The community became aware of her presence when Peel regional police and school board officials issued warnings about her.
Police described Harks, 36, as at an “elevated” risk to reoffend. They said she had previously been convicted of three sexual offences involving girls under the age of eight.
The warning prompted Brown to write Goodale over the weekend, decrying her presence in the community as “completely unacceptable.”
He went into more detail Monday in a subsequent letter to Ontario Corrections Minister Sylvia Jones and Attorney General Caroline Mulroney, in which he asked for their support.
“I am asking for your immediate assistance in our community’s desire to reverse the decision by Correctional Service Canada to ‘dump’ Madilyn Harks (formerly Matthew Harks) in downtown Brampton,” he wrote. “The fact that Ms.
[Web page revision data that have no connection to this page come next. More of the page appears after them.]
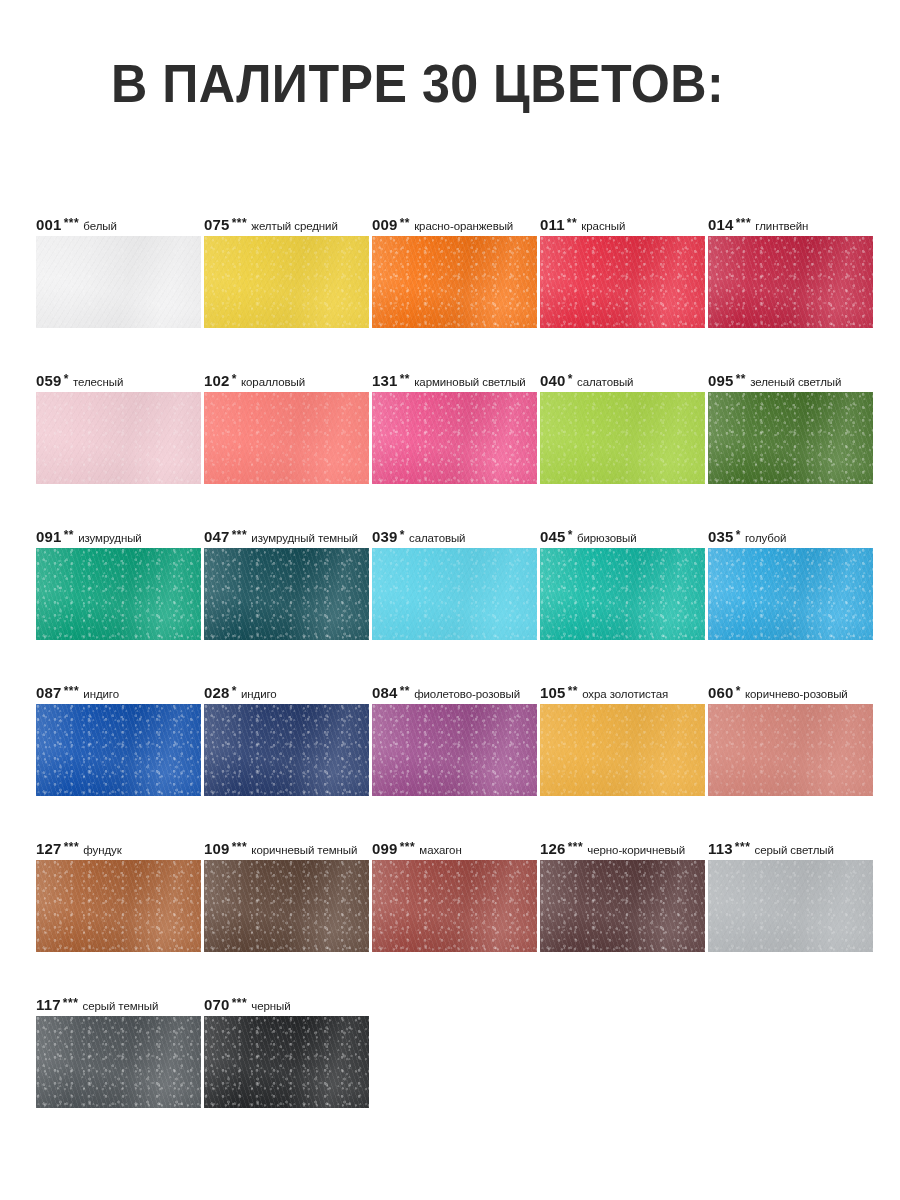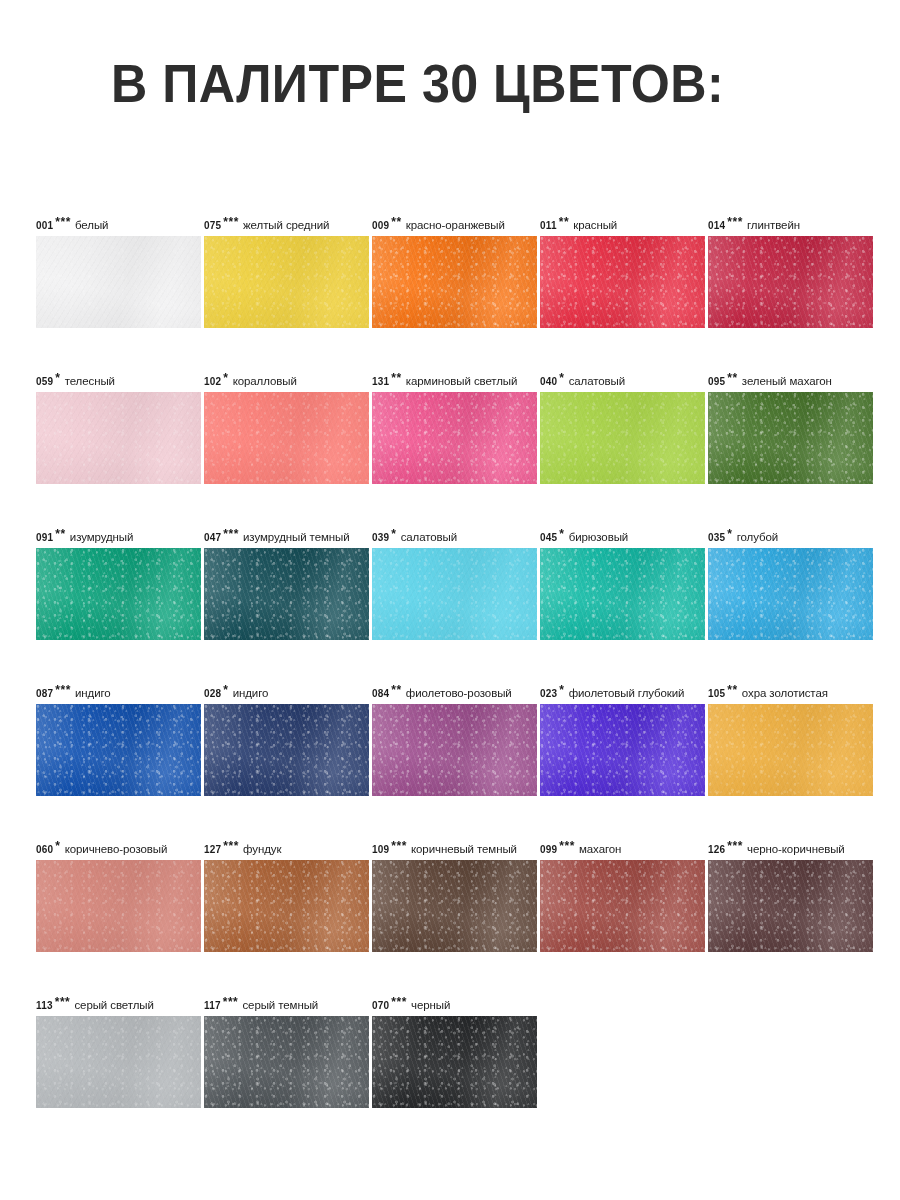"001" .lbl-code { font-size: 10px -> 15px }
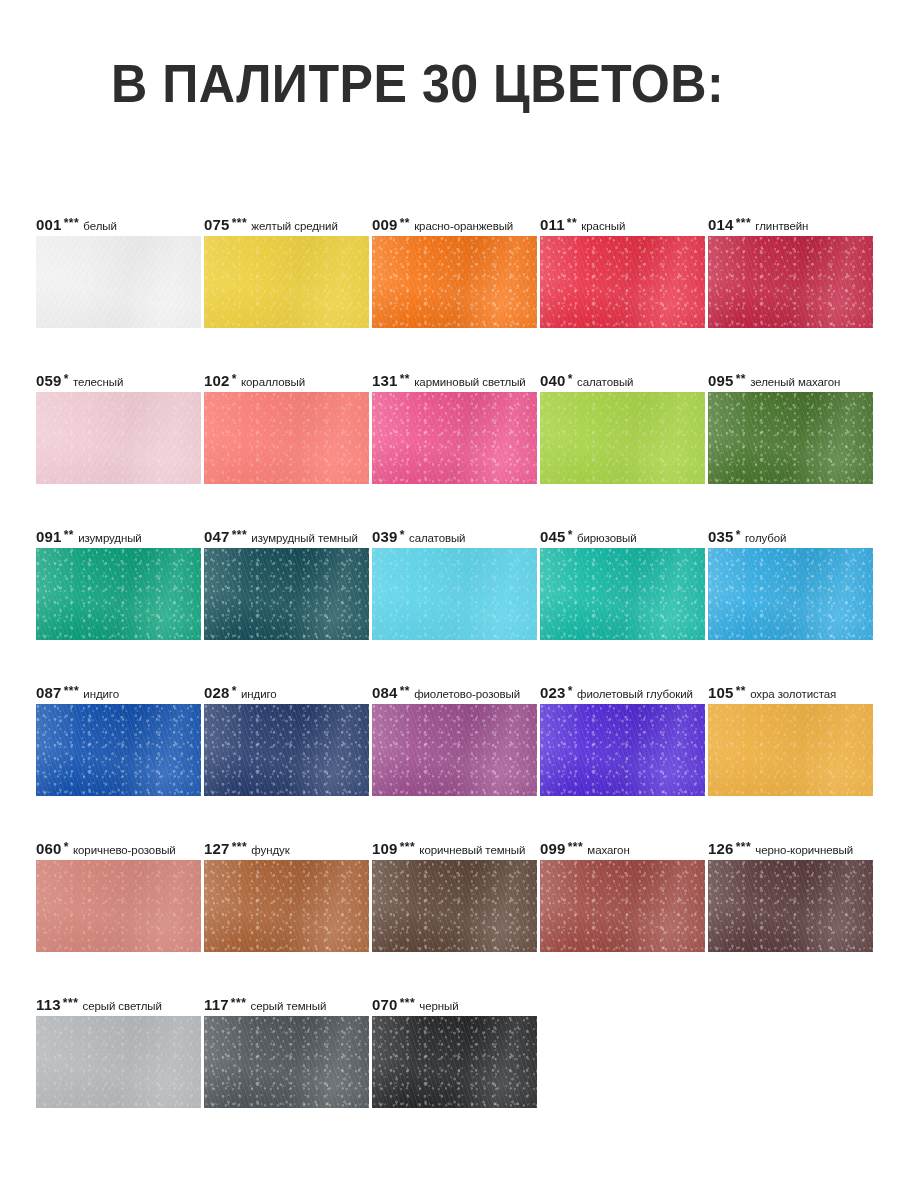"зеленый махагон" span.lbl-name { text: махагон -> светлый }
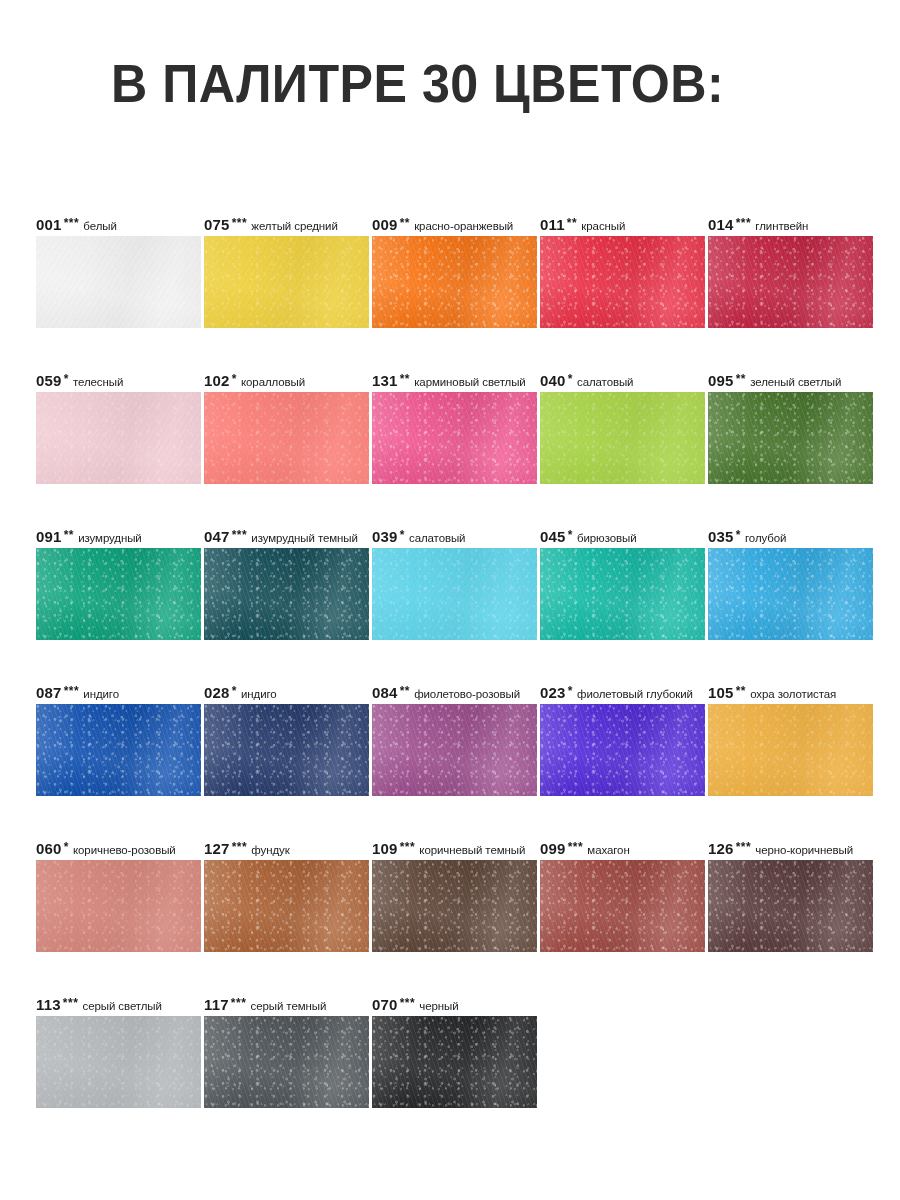"023 * фиолетовый глубокий" div.cell { html: <div> <div><span>023</span><span>*</span> <span>фиолетовый глубокий</span></div> <div></div> </div> -> none }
Harks is in a halfway house instead of jail is a clear example that our justice system is broken.”
Neither Mulroney nor Jones immediately responded to request for comment.
Several community members applauded Brown online for his efforts.
“Someone like this should not be in our city,” one person wrote on Twitter. “I can’t imagine what parents of young kids must be feeling right now.”
Another person thanked Brown for “genuinely caring about the vulnerable innocent children.”
Peel police Const. Akhil Mooken said that regardless of community sentiment, sex offenders have fundamental rights that must be respected no matter where they live.
“Although Madilyn Harks does present an elevated risk to reoffend, she does remain a citizen of Canada and her rights are guaranteed,” he said. “We as a police service must act to protect those rights if they are infringed upon.”